Тут группа экскурсанток хихикнула, и продолжила путь по музею. Разочарованный гид поплелся следом: его информация оказывалась ненужной. Но молодой Гитлер, а ведь это был именно он, заворожено прислонился к витрине. Причем глаза, приобретали цвет подложки – материала под наконечником копья: крови.
– Очень знатная вещь, – тихо, чтобы никто не подслушал, произнес он. Ведь показалось, что старинное копье даже поблескивает – намекая на свою драгоценность. Хотя для остальных людей, важен был именно почерневший от времени железный наконечник, успокоившийся на мягком бархате. А также большой гвоздь, прикрепленный к нему темной проволокой. В общем, как теперь стало понятно: этот предмет не очень походил на привычные шедевры мирового искусства; но покоренного человека удерживала сила. В эту секунду Адольф понял, что наступает самый знаменательный момент в жизни. Преступное копье гипнотизировало долго. Все чудилось: убившее Иисуса оружие, расскажет свою страшную тайну – ускользнувшую от современников.
– Вот какие мастера были. Не то, что мы… Сила – это римская цивилизация. Вот, где истина, – так объяснял он свое новое влечение. И это случилось. Адольф покорился. Сознанием завладело новое чувство. Оно просило? Нет, – оно приказывало!
– Теперь ты знаешь, чего хочешь! Твои инстинкты не сломать!
И не в состоянии проанализировать смысл озвученного сознанием, Адольфу оставалось подчиниться. Позже, он запишет: “Копье стало магическим носителем откровения, открывающим прозрение в тот идеальный мир, где мое воображение казалось более реальным, чем настоящий материальный мир. Это было так, как если бы я столетия назад уже держал это копье в руках; и оно, вспомнив меня – отдавало свое могущество”.
Так что подумать: Как это может быть? И что за безумие овладело разумом и родило бурю на сердце, юный Гитлер не мог.
Музей закрывался, а бывший художник по-прежнему стоял заворожённым, перед самым кровавым оружием. Вскоре, его выталкивали из музея две жилистых сотрудницы, силой…
Но не прошло и чертовой дюжины часов, как парень снова явился к зданию. И дождавшись открытия, созерцал только его – смертельное оружие; ожидая новую тайну. Все остальное, теперь было не важно: по пути он быстро продал две самые лучшие – предоставленные для поступления в Академию работы. Поэтому вход в музей надолго, теперь останется свободным. И никакие картины ему больше не нужны. Если только батальные… Вот как толкали к оружию. А поселившийся – и обустроившийся в сознании голос, начинал им советовать:
– Не переживай. Сейчас подобные копья не нужны. У нас будет другое оружие: современное и массовое. И Адольф стал тереть пальцами сопроводительную информацию: “Сие копье, ранее принадлежало Византийским императорам – первый век нашей эры. Затем, императорам германских наций: Генриху птицелову, Барбароссе. После: Мамаю, Наполеону Бонапарту… Австрийскому фельдмаршалу Блюхеру.
– Стоп, – подтвердил все тот же голос в голове, – тут важное для тебя. Видишь – это самые великие полководцы всех времен и народов. Прежние властители мира. Сильнее, никого еще не было… И даже вопрос задал: – Ты хочешь стать сильным?!

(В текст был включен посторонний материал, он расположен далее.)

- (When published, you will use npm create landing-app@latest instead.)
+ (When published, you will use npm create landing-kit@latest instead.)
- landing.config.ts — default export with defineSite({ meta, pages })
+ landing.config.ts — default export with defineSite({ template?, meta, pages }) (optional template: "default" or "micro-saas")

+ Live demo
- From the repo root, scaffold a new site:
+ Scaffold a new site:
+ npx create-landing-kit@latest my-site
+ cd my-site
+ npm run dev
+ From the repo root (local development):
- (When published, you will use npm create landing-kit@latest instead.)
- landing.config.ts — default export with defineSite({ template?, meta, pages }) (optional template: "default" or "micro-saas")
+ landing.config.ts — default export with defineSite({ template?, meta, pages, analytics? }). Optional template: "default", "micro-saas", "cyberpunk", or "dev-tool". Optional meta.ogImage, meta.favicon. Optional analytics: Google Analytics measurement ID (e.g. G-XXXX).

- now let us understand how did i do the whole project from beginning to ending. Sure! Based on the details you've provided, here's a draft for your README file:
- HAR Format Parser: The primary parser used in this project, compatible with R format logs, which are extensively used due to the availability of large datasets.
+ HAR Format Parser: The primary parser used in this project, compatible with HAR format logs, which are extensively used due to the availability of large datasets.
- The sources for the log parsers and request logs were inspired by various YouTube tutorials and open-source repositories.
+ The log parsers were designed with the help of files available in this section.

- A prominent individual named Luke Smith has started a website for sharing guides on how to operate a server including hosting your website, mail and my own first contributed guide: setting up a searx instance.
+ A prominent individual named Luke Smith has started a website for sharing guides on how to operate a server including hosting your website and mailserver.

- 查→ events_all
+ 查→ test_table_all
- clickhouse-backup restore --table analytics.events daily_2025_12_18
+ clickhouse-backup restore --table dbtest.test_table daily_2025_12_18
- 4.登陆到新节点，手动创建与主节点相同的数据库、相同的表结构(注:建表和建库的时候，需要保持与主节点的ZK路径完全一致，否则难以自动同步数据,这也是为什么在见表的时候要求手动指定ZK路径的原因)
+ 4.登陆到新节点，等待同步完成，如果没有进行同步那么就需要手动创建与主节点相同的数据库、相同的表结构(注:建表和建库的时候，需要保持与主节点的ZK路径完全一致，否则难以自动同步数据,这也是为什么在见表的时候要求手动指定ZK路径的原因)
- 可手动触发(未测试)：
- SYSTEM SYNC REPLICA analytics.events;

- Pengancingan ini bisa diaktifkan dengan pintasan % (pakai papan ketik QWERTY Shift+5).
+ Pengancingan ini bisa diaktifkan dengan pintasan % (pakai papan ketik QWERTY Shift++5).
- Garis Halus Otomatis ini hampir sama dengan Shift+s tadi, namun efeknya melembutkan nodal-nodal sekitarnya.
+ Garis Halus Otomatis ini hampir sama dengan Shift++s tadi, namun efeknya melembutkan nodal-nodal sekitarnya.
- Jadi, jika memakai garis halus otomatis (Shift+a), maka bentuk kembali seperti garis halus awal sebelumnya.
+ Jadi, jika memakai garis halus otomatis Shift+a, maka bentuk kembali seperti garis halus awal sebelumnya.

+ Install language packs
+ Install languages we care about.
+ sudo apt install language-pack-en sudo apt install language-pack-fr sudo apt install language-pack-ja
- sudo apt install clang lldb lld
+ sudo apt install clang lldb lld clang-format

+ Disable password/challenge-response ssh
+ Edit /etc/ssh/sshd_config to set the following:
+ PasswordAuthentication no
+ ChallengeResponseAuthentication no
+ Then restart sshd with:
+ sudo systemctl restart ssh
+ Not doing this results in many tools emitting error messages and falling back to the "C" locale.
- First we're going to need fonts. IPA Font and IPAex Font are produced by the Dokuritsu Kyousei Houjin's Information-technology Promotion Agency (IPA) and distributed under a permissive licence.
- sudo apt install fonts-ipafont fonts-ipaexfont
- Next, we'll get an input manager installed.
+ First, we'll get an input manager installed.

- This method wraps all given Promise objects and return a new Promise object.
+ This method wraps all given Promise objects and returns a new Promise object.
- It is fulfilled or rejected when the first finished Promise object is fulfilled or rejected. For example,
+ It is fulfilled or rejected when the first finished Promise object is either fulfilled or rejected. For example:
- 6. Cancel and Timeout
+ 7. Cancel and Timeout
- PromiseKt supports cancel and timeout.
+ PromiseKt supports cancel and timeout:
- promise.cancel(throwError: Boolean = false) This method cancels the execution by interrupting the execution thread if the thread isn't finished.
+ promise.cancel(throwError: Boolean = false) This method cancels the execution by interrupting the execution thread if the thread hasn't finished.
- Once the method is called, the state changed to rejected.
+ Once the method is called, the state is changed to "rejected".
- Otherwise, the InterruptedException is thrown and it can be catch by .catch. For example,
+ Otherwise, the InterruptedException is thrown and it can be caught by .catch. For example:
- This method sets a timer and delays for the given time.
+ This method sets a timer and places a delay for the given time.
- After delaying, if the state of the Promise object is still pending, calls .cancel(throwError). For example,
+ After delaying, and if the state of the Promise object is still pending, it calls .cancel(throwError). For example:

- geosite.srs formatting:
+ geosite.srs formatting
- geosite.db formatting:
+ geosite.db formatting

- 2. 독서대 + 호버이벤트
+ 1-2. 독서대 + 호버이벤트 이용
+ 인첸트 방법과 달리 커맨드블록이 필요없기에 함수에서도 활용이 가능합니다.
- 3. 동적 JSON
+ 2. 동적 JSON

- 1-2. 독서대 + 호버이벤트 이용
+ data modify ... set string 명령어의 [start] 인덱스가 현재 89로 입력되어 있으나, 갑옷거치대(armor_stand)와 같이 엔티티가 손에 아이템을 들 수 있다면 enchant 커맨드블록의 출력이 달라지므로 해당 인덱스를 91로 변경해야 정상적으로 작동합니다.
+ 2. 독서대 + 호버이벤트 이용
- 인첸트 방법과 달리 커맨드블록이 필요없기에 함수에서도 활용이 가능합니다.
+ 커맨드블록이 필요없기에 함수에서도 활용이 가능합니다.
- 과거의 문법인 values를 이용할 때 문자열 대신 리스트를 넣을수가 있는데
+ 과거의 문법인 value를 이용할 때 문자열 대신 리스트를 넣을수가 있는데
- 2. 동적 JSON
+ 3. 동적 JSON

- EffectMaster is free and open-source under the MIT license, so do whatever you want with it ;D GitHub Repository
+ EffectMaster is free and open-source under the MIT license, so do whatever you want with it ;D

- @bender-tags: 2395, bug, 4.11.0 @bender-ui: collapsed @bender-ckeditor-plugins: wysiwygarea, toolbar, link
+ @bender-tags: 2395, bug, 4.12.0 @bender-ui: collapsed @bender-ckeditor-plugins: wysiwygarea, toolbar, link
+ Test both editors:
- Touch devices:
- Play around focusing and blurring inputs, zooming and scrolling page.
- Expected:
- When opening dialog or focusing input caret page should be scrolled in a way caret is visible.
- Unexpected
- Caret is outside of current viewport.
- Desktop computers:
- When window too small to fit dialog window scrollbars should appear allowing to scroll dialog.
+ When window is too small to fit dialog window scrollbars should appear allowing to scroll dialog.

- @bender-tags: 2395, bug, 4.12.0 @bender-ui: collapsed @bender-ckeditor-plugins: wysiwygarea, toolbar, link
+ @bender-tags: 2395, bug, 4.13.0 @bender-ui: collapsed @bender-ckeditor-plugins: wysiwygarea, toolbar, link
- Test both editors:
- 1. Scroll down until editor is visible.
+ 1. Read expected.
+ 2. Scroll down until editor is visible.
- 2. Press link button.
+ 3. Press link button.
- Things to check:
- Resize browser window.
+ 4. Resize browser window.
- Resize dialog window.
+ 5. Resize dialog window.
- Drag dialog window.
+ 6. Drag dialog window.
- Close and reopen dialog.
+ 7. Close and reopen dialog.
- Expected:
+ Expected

Все-таки, лето в тот год было горячим. А Гитлер не заморачивался: каким образом появлялся чужой голос. Но сообщаемую им информацию усваивал. Тем более что ранее, ничего подобного не читал, не знал и соответственно, вспомнить что когда-то забыл – не мог. Она оказывалась точно в него вставленной – вся прожитая, двухтысячная история человечества:
Тот день был очень солнечным: 5 апреля 33 года. Вспоминал Гитлер и как сотник Лонгин, желая узнать: жив ли сын Бога – от нечеловеческой жары и чудовищных человеческих мучений, или отдал душу – не кольнул, а вонзил копье между кварта и квинта ребром тела. Так завершилась мелодия самой мирной мирской жизни.
– Эта реликвия особой важности, – напоминал проникающим тембром двухтысячелетний голос; вспоминая как тогда – именно он заставлял Лонгина взяться за копье и подойти к Иисусу. И поэтому, Лонгин не смог рассчитать силу укола. Помогли извне…
– Мы смогли победить Добро, – похвастался внутренний тембр.
– Теперь сам видишь, наши возможности почти безграничны!